### What the task asks
Would you restate each line of the data below word for word, without its pictures?

##### Material for the task

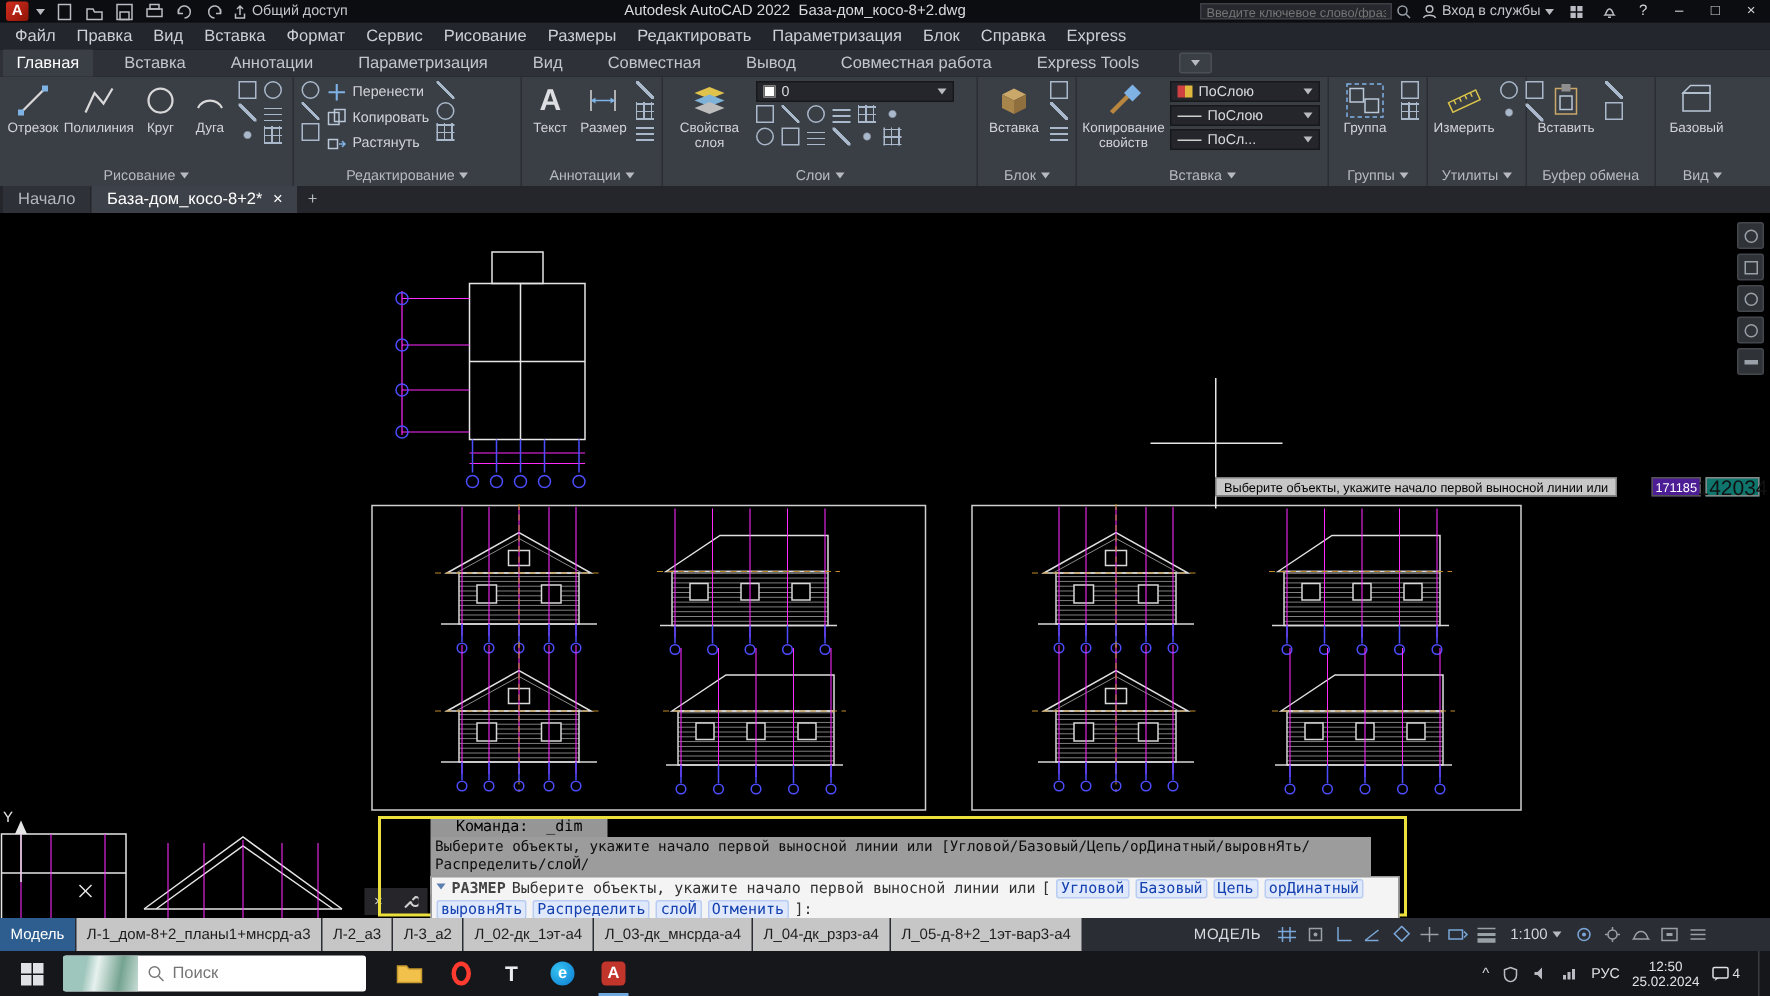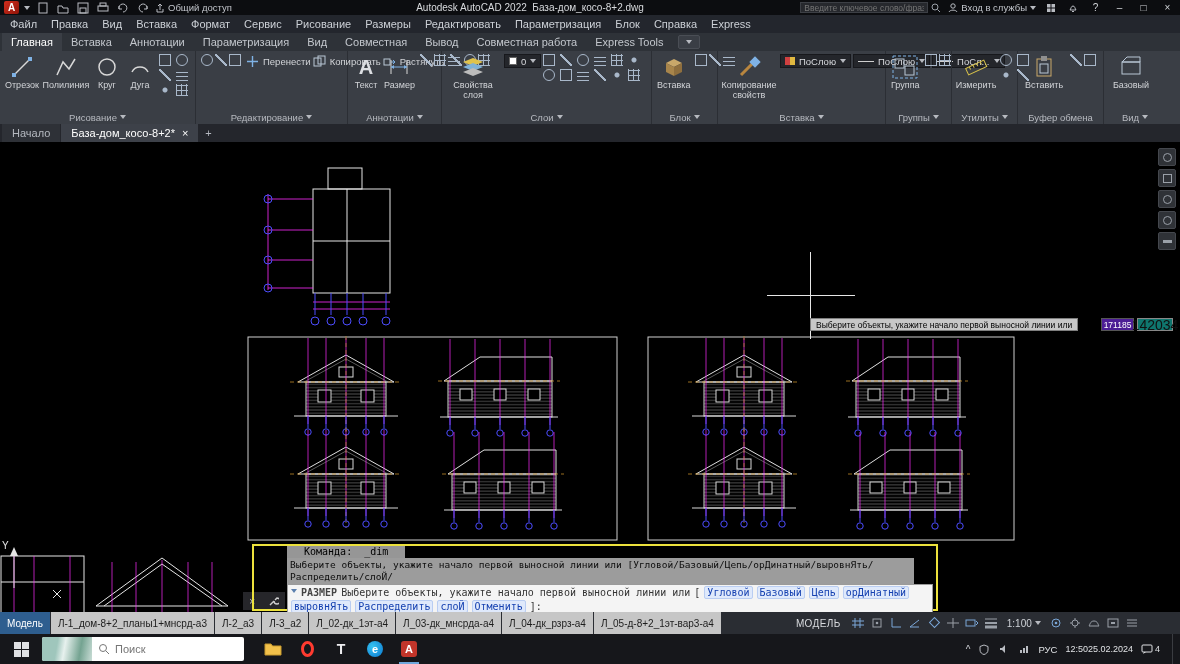--- a/index.html
+++ b/index.html
@@ -29,7 +29,7 @@
 .menu-item{padding:0 7px;line-height:18px;white-space:nowrap}
 
 
-#ribbontabs{top:33px;height:18px;background:#2e3238;font-size:11px;color:#c3c7cd;padding-left:2px;gap:0}
+#ribbontabs{top:33px;height:18px;background:#2e3238;font-size:11px;color:#c3c7cd;padding-left:2px;gap:12px}
 .rtab{padding:0 9px;line-height:18px;white-space:nowrap}
 .rtab.active{background:#3a3e45;color:#fff}
 .rtab-opt{width:22px;height:14px;margin-left:6px;background:#3a3e45;border:1px solid #4a4e55;border-radius:2px;

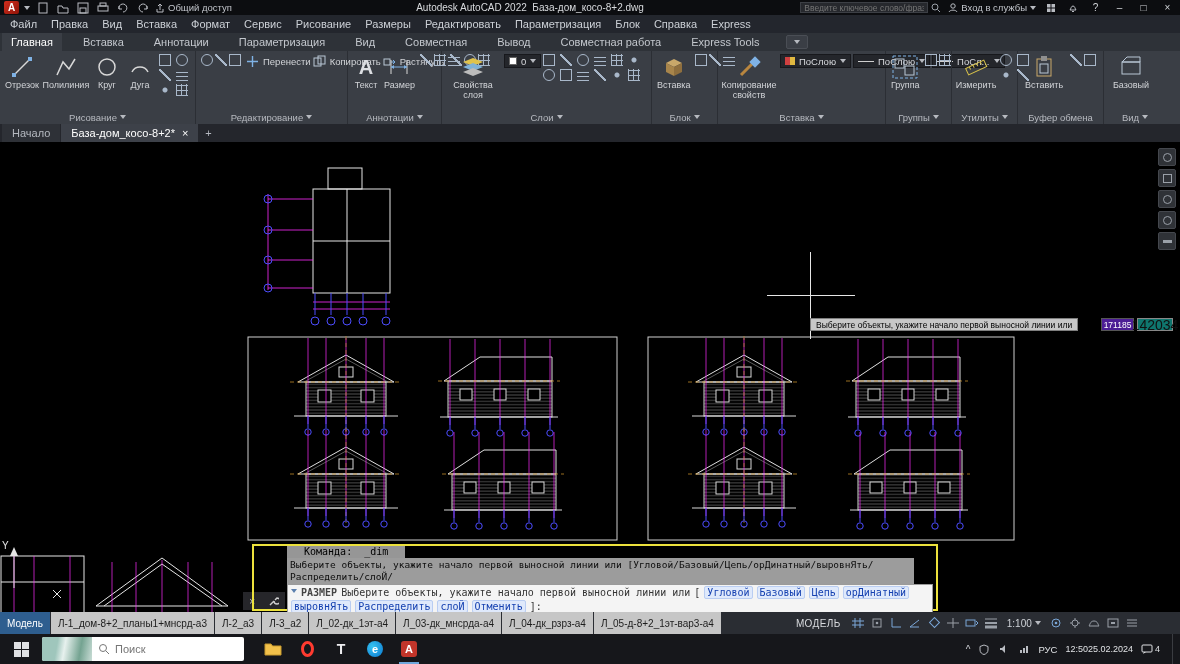--- a/index.html
+++ b/index.html
@@ -45,7 +45,7 @@
 .bigbtn.w52{width:52px}
 .bicon{width:26px;height:26px;display:flex;align-items:center;justify-content:center}
 .mrow{display:flex;align-items:center;gap:4px;font-size:9.5px;color:#d2d4d8;height:15px;white-space:nowrap}
-.mcol{display:flex;flex-direction:row;gap:2px}
+.mcol{display:flex;flex-direction:column;gap:2px}
 .migrid{display:grid;gap:3px}
 .mi{width:12px;height:12px;display:flex;align-items:center;justify-content:center}
 .mi.b{border:1px solid #a9b8ca}

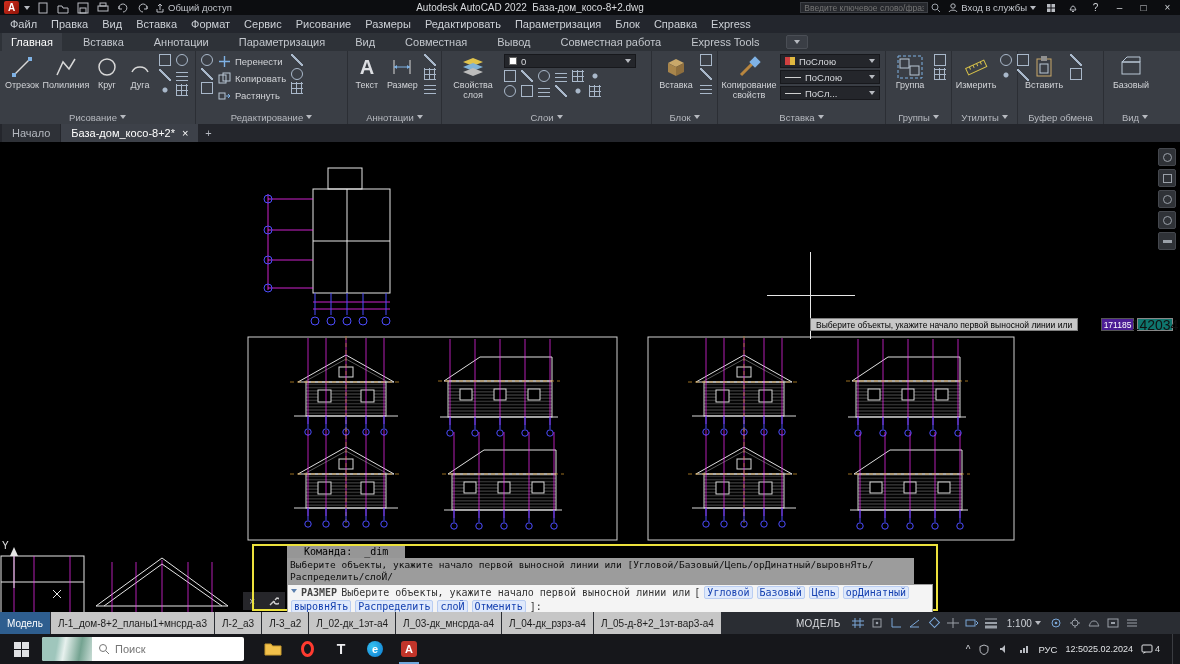--- a/index.html
+++ b/index.html
@@ -134,7 +134,7 @@
 .traycaret{font-size:10px;color:#cfd2d6}
 .trayico{width:12px;height:12px;display:flex;align-items:center;justify-content:center}
 .lang{font-size:9.5px}
-.clock{display:flex;flex-direction:row;align-items:center;font-size:9px;line-height:10px}
+.clock{display:flex;flex-direction:column;align-items:center;font-size:9px;line-height:10px}
 .notif{display:flex;align-items:center;gap:2px;font-size:9px;padding-right:4px}
 .desksliver{width:4px;height:30px;border-left:1px solid #3a3c41}
 svg{display:block}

##########

### Exercise output
--- a/index.html
+++ b/index.html
@@ -29,7 +29,7 @@
 .menu-item{padding:0 7px;line-height:18px;white-space:nowrap}
 
 
-#ribbontabs{top:33px;height:18px;background:#2e3238;font-size:11px;color:#c3c7cd;padding-left:2px;gap:0}
+#ribbontabs{top:33px;height:18px;background:#2e3238;font-size:11px;color:#c3c7cd;padding-left:2px;gap:12px}
 .rtab{padding:0 9px;line-height:18px;white-space:nowrap}
 .rtab.active{background:#3a3e45;color:#fff}
 .rtab-opt{width:22px;height:14px;margin-left:6px;background:#3a3e45;border:1px solid #4a4e55;border-radius:2px;

--- a/index.html
+++ b/index.html
@@ -45,7 +45,7 @@
 .bigbtn.w52{width:52px}
 .bicon{width:26px;height:26px;display:flex;align-items:center;justify-content:center}
 .mrow{display:flex;align-items:center;gap:4px;font-size:9.5px;color:#d2d4d8;height:15px;white-space:nowrap}
-.mcol{display:flex;flex-direction:row;gap:2px}
+.mcol{display:flex;flex-direction:column;gap:2px}
 .migrid{display:grid;gap:3px}
 .mi{width:12px;height:12px;display:flex;align-items:center;justify-content:center}
 .mi.b{border:1px solid #a9b8ca}

--- a/index.html
+++ b/index.html
@@ -134,7 +134,7 @@
 .traycaret{font-size:10px;color:#cfd2d6}
 .trayico{width:12px;height:12px;display:flex;align-items:center;justify-content:center}
 .lang{font-size:9.5px}
-.clock{display:flex;flex-direction:row;align-items:center;font-size:9px;line-height:10px}
+.clock{display:flex;flex-direction:column;align-items:center;font-size:9px;line-height:10px}
 .notif{display:flex;align-items:center;gap:2px;font-size:9px;padding-right:4px}
 .desksliver{width:4px;height:30px;border-left:1px solid #3a3c41}
 svg{display:block}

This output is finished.